- North American cover art
- Developer: Santa Cruz Games
- Publishers: NA: NewKidCo; EU: Ubi Soft;
- Platforms: PlayStation, Microsoft Windows
- Release: NA: December 4, 2001;
- Genres: Puzzle, action, platformer
- Mode: Single-player

= E.T.: Interplanetary Mission =

2001 video game

E.T.: Interplanetary Mission (known as E.T. the Extra-Terrestrial: The 20th Anniversary in Europe) is a 2001 action platformer video game developed by Santa Cruz Games, released by NewKidCo and Ubi Soft, and based on the film E.T. the Extra-Terrestrial. The game's story, which follows the end of the movie, centers around the titular character traveling to various planets, including Earth, in order to collect rare plants to save the universe.

E.T.: Interplanetary Mission was met with mixed reviews upon release. Critics deemed the game an improvement over the previous E.T. game, but criticized its simplicity, controls, and graphics. In 2025, an Easter egg insulting terrorist Osama bin Laden was found at the end of the credits (also seen on Angry Video Game Nerd episode).

==Plot and gameplay==
The game's story takes place after E.T.: The Extra Terrestrial, in which Elliott helped E.T. get home from Earth, but the alien embarks on a mission to gather more knowledge for his people in the form of exotic plants, which could affect the fate of the universe.

E.T. shooting a stunning projectile from his chest

The player takes control of E.T. in an isometric environment. The goal of each level is to collect plants and guide E.T. to the exit. While E.T. is slower than most enemies in the game, he is able to heal using his glowing finger, stun enemies using his stomach, and lift or throw enemies using telekinesis. If E.T. takes enough damage, he will lose a life, requiring the player to start a new game or continue with a new life.

E.T.: Interplanetary Mission has fifteen levels divided among five worlds, including Earth. The game also features puzzle elements, such as blocked areas that can only be accessed by collecting keys and touching switches, platforming elements, and three levels of difficulty.

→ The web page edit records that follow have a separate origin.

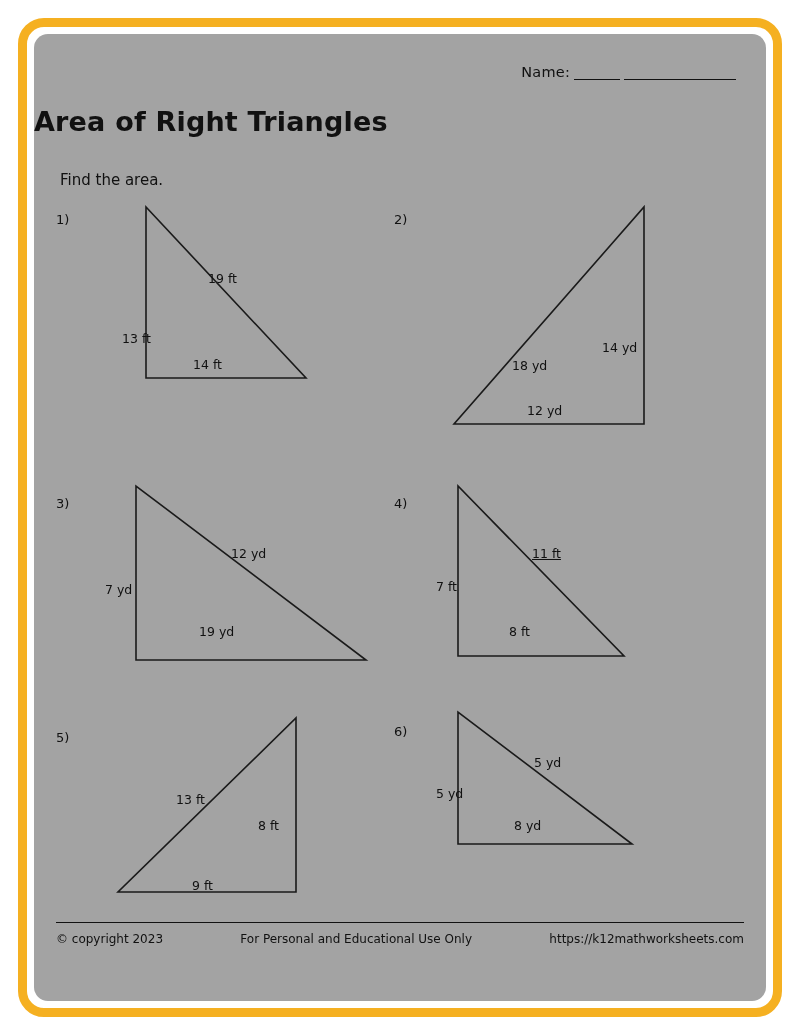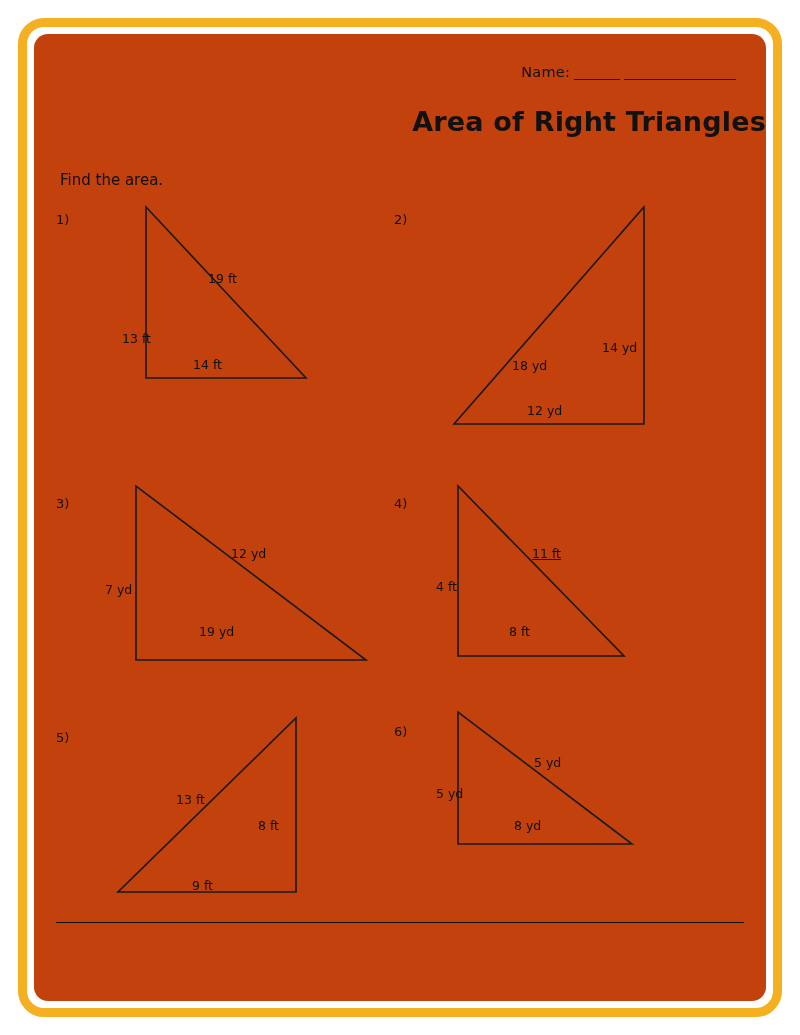--- a/index.html
+++ b/index.html
@@ -29,21 +29,21 @@
     border: 9px solid #f5b021;
     border-radius: 26px;
     box-sizing: border-box;
   }
   .sheet {
     position: absolute;
     left: 34px;
     top: 34px;
     width: 732px;
     height: 967px;
-    background: #c2410c;
+    background: #a3a3a3;
     border-radius: 14px;
     box-sizing: border-box;
   }
   .name-row {
     position: absolute;
     right: 30px;
     top: 30px;
     font-size: 14.5px;
     color: #111;
     display: flex;
@@ -61,21 +61,21 @@
     display: inline-block;
     width: 112px;
     border-bottom: 1.3px solid #111;
     height: 13px;
   }
   .title {
     position: absolute;
     top: 72px;
     left: 0;
     width: 732px;
-    text-align: right;
+    text-align: left;
     font-size: 27px;
     font-weight: bold;
     color: #111;
     letter-spacing: 0.2px;
   }
   .instruction {
     position: absolute;
     left: 26px;
     top: 137px;
     font-size: 15px;
@@ -174,21 +174,21 @@
       <div class="lbl" style="left:143px; top:140px;">19 yd</div>
     </div>
 
     <div class="problem" style="left:360px; top:450px; width:300px; height:200px;">
       <div class="pnum" style="left:0px; top:12px;">4)</div>
       <div class="fig" style="left:0px; top:0px;">
         <svg width="300" height="200" viewBox="0 0 300 200">
           <polygon points="64,2 64,172 230,172" fill="none" stroke="#1a1a1a" stroke-width="1.6"></polygon>
         </svg>
       </div>
-      <div class="lbl" style="left:42px; top:95px;">4 ft</div>
+      <div class="lbl" style="left:42px; top:95px;">7 ft</div>
       <div class="lbl" style="left:138px; top:62px;text-decoration:underline;">11 ft</div>
       <div class="lbl" style="left:115px; top:140px;">8 ft</div>
     </div>
 
     <div class="problem" style="left:22px; top:676px; width:300px; height:200px;">
       <div class="pnum" style="left:0px; top:20px;">5)</div>
       <div class="fig" style="left:0px; top:0px;">
         <svg width="300" height="200" viewBox="0 0 300 200">
           <polygon points="240,8 240,182 62,182" fill="none" stroke="#1a1a1a" stroke-width="1.6"></polygon>
         </svg>
@@ -204,15 +204,20 @@
         <svg width="300" height="180" viewBox="0 0 300 180">
           <polygon points="64,2 64,134 238,134" fill="none" stroke="#1a1a1a" stroke-width="1.6"></polygon>
         </svg>
       </div>
       <div class="lbl" style="left:42px; top:76px;">5 yd</div>
       <div class="lbl" style="left:140px; top:45px;">5 yd</div>
       <div class="lbl" style="left:120px; top:108px;">8 yd</div>
     </div>
 
     <div class="footer-rule"></div>
+    <div class="footer">
+      <span>© copyright 2023</span>
+      <span>For Personal and Educational Use Only</span>
+      <span>https://k12mathworksheets.com</span>
+    </div>
 
   </div>
 </div>
 
 </body></html>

==Development and release==
E.T.: Interplanetary Mission was developed by Santa Cruz Games as one of multiple games released in time for the movie's 20th anniversary in 2002. In 2000, prior to the game's development, NewKidCo founder Hank Kaplan wanted to secure the rights to E.T. in order to create movie-based children's video games, but due to the film's age and the backlash of the 1982 Atari game of the same name, Kaplan's decision was met with a mixed response. NewKidCo and Ubi Soft acquired the license to the movie from Universal Pictures and Amblin Entertainment; the partnership was extended in 2001, but NewKidCo ran into financial hardships caused by the large number of licensed E.T. games it had released in the early 2000s, which included Interplanetary Mission. E.T.: Interplanetary Mission was released in North America on December 4, 2001, for the PlayStation.

==Reception==

E.T.: Interplanetary Mission received "mixed or average" reviews from critics according to Metacritic. Kendall Lacey of TotalGames.net described the game as "a lot better than anyone dared to imagine", making reference to the 1982 Atari game, but said that the game was not as good as the movie it was based on. Michael Lafferty of GameZone called it an easy game with "delightful" and "charming" animations. Gary Steinman of Official U.S. PlayStation Magazine was more critical, commenting that the game is "dreadfully ugly and unredeemingly unfun". Mac Fank of Official PlayStation Russia, who noticed that the game lacked any background music, criticized the game's limited selection of sound effects, and Marcellus of Neo Plus, a Polish gaming magazine, said that the controls were the game's biggest flaw.

Aggregate score
| Aggregator | Score |
|---|---|
| Metacritic | 50/100 |

Review scores
| Publication | Score |
|---|---|
| GameZone | 7.2/10 |
| PlayStation Official Magazine – UK | 4/10 |
| Official U.S. PlayStation Magazine | 0.5/5 |

==Easter egg==
In 2025, researchers discovered a hidden message at the end of the game's credits, which required a cheat code to view. The credits list the individuals who worked on the game, some of whom are listed with humorous nicknames, and at the end of the credits the message "Fuck Off Bin Laden" is shown – a reference to terrorist Osama bin Laden in keeping with popular political discourse immediately after the September 11 attacks.